== Assignment ==
Please set down word for word every line from the one holding "subtotal: 2429.00 -> 3008.80" to the end of the data below, both included.

== Record set ==
---+---

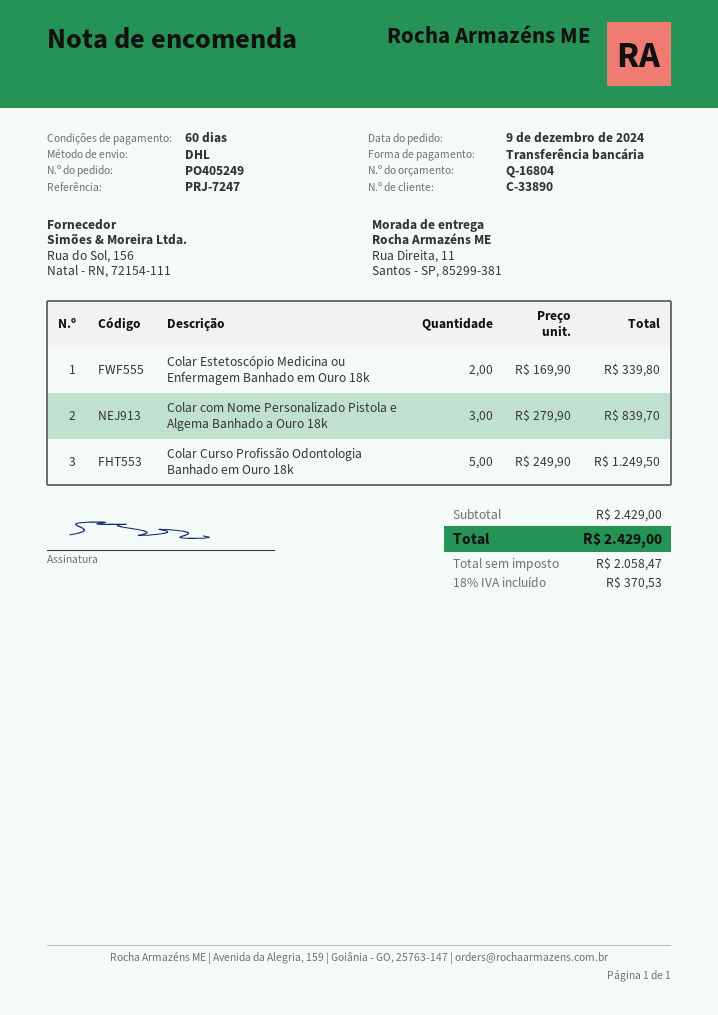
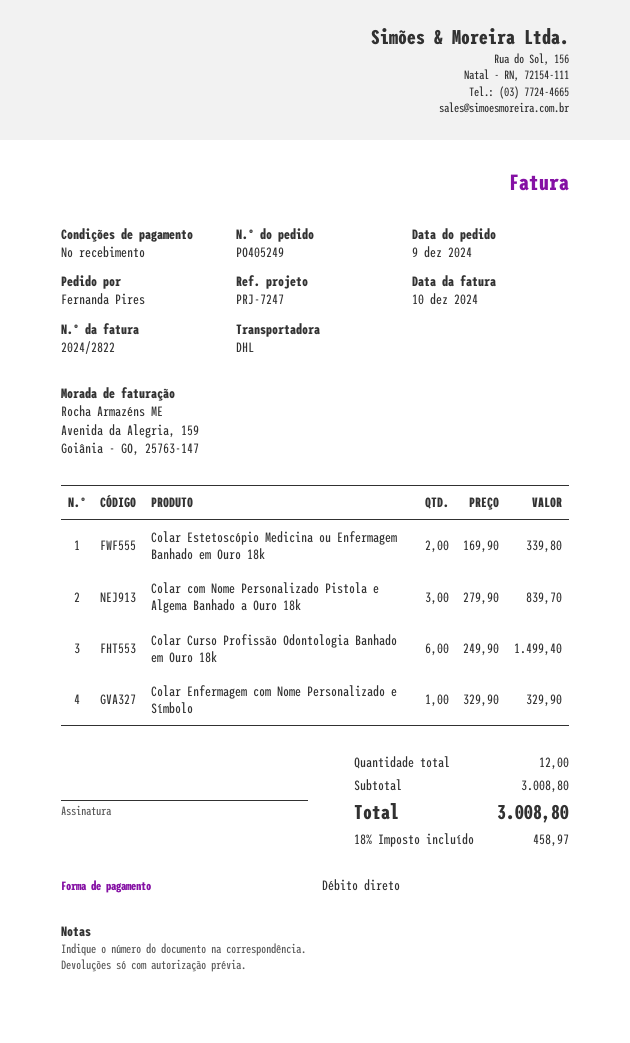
payment terms: 60 days -> on receipt
payment method: bank transfer -> direct debit
Colar Curso Profissão Odontologia Banhado em Ouro 18k: 5 x 249.90 = 1249.50 -> 6 x 249.90 = 1499.40
Colar Enfermagem com Nome Personalizado e Símbolo: none -> 1 x 329.90 = 329.90
subtotal: 2429.00 -> 3008.80
tax: 18% = 370.53 -> 18% = 458.97
total: 2429.00 -> 3008.80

---+---

== Your solution ==
subtotal: 2429.00 -> 3008.80
tax: 18% = 370.53 -> 18% = 458.97
total: 2429.00 -> 3008.80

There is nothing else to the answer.